OBJECTIVES: The first treatment strategy for brain metastases (BM) plays a pivotal role in the prognosis of patients. Among all strategies, stereotactic radiosurgery (SRS) is considered a promising therapy method. Therefore, we developed and validated a radiomics-based prediction pipeline to prospectively identify BM patients who are insensitive to SRS therapy, especially those who are at potential risk of progressive disease. METHODS: A total of 337 BM patients (277, 30, and 30 in the training set, internal validation set, and external validation set, respectively) were enrolled in the study. 19,377 radiomics features (3 masks × 3 MRI sequences × 2153 features) extracted from 9 ROIs were filtered through LASSO and Max-Relevance and Min-Redundancy (mRMR) algorithms.
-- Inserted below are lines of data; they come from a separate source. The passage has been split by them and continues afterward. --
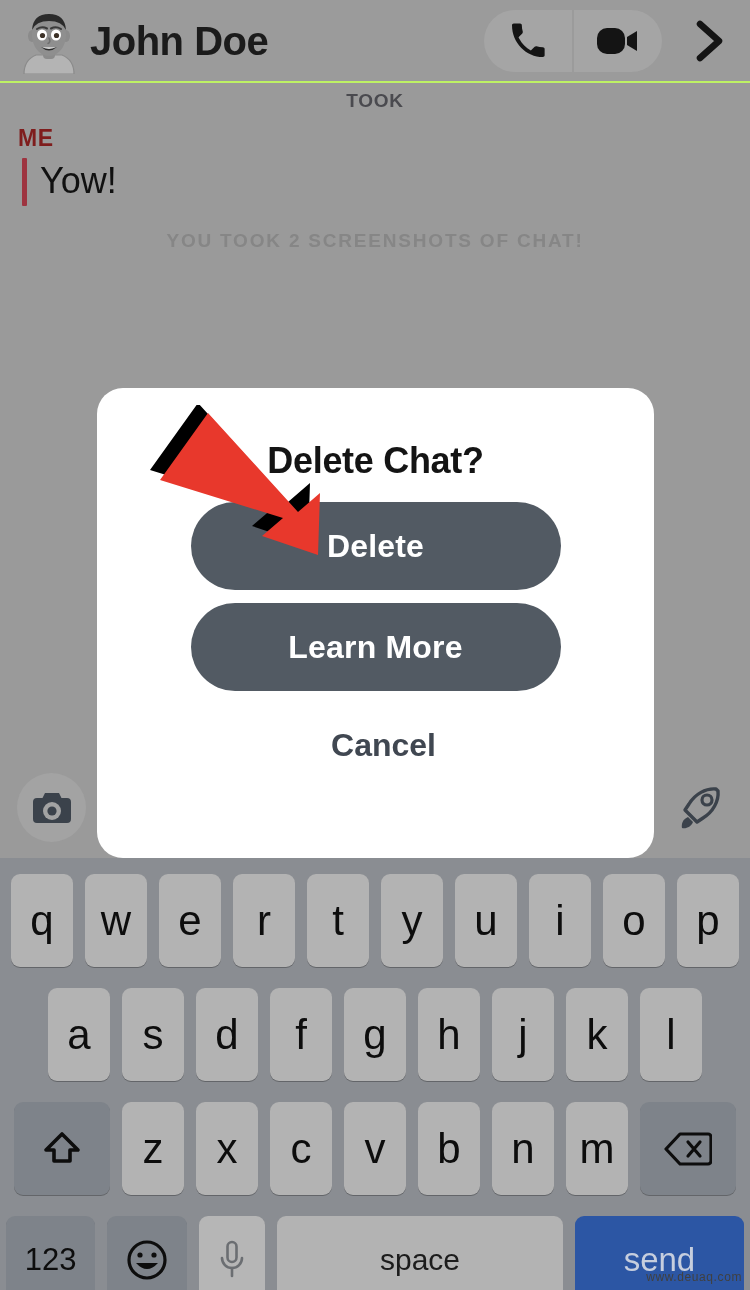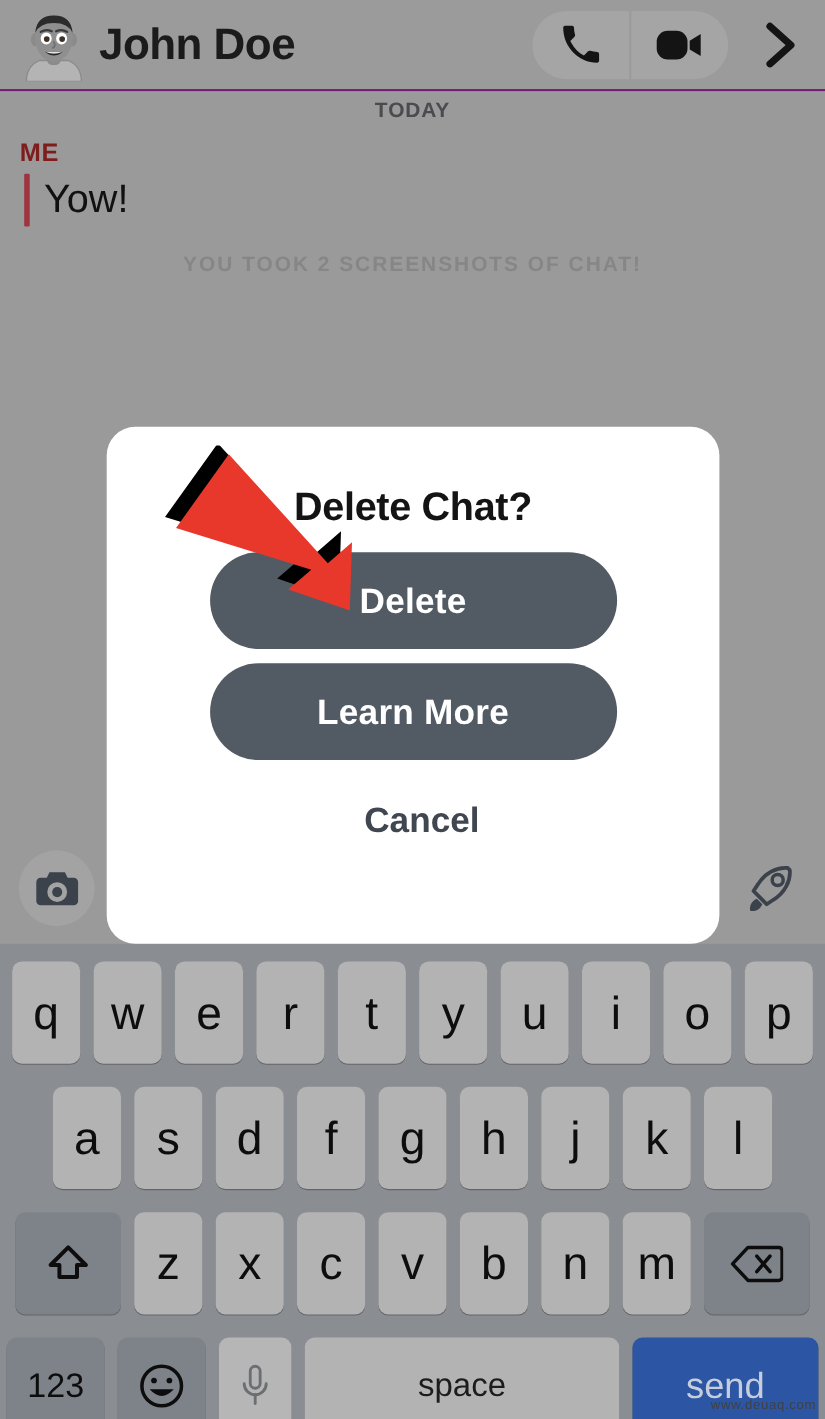--- a/index.html
+++ b/index.html
@@ -31,7 +31,7 @@
     width: 750px;
     height: 83px;
     background: #9b9b9b;
-    border-bottom: 2px solid #701a75;
+    border-bottom: 2px solid #bef264;
     display: flex;
     align-items: center;
     box-sizing: border-box;

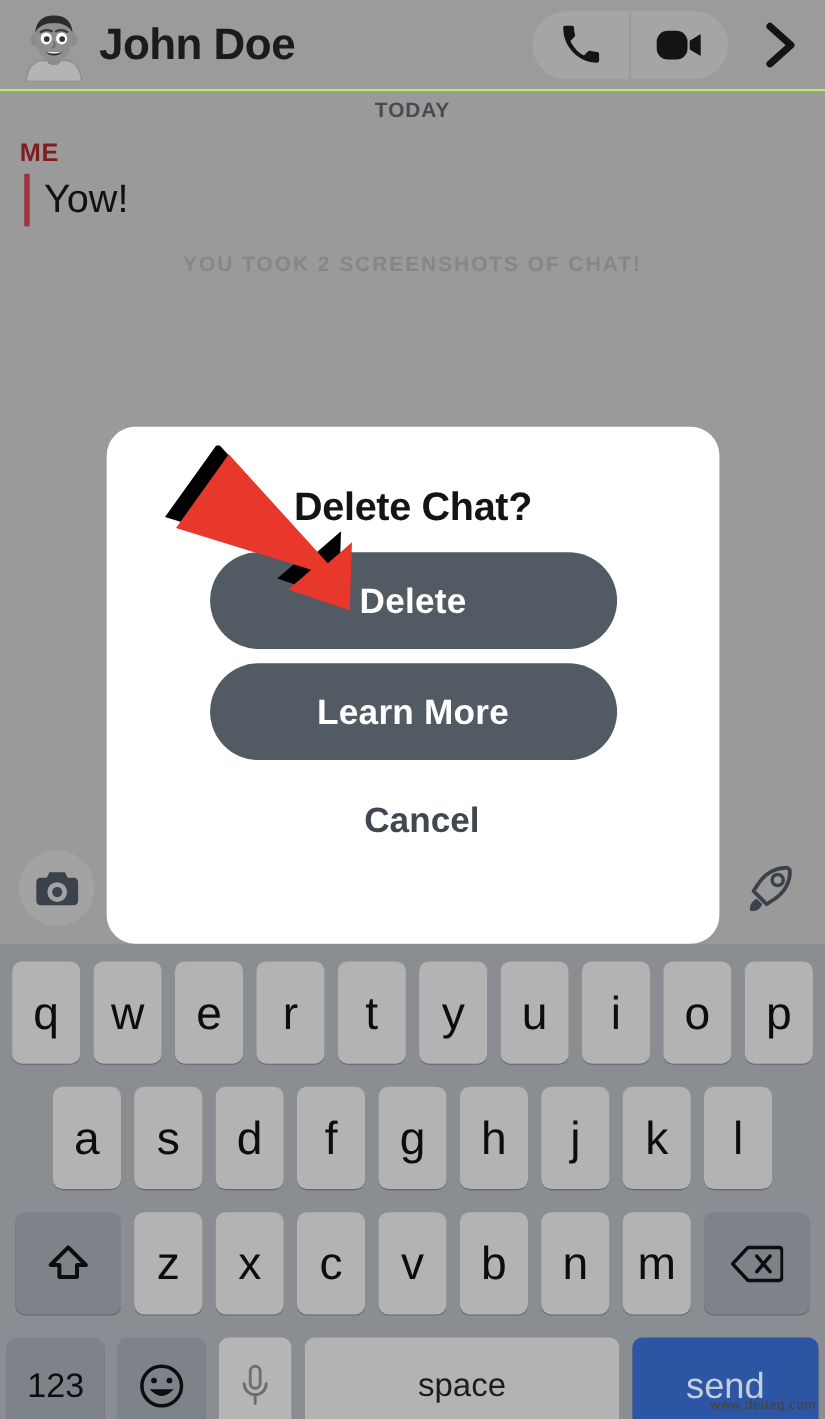--- a/index.html
+++ b/index.html
@@ -357,7 +357,7 @@
   </div>
 
   <div class="chat">
-    <div class="today">TODAY</div>
+    <div class="today">TOOK</div>
     <div class="me-label">ME</div>
     <div class="msg-row">
       <div class="msg-bar"></div>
The selected radiomics features were combined with 4 clinical features to construct a two-stage cascaded model for the prediction of BM patients' response to SRS therapy using SVM and an ensemble learning classifier. The performance of the model was evaluated by its accuracy, specificity, sensitivity, and AUC curve. RESULTS: Radiomics features were integrated with the clinical features of patients in our optimal model, which showed excellent discriminative performance in the training set (AUC: 0.95, 95% CI: 0.88-0.98). The model was also verified in the internal validation set and external validation set (AUC 0.93, 95% CI: 0.76-0.95 and AUC 0.90, 95% CI: 0.73-0.93, respectively). CONCLUSIONS: The proposed prediction pipeline could non-invasively predict the response to SRS therapy in patients with brain metastases thus assisting doctors to precisely designate individualized first treatment decisions. CLINICAL RELEVANCE STATEMENT: The proposed prediction pipeline combines the radiomics features of multi-modal MRI with clinical features to construct machine learning models that noninvasively predict the response of patients with brain metastases to stereotactic radiosurgery therapy, assisting neuro-oncologists to develop personalized first treatment plans. KEY POINTS: • The proposed prediction pipeline can non-invasively predict the response to SRS therapy. • The combination of multi-modality and multi-mask contributes significantly to the prediction. • The edema index also shows a certain predictive value.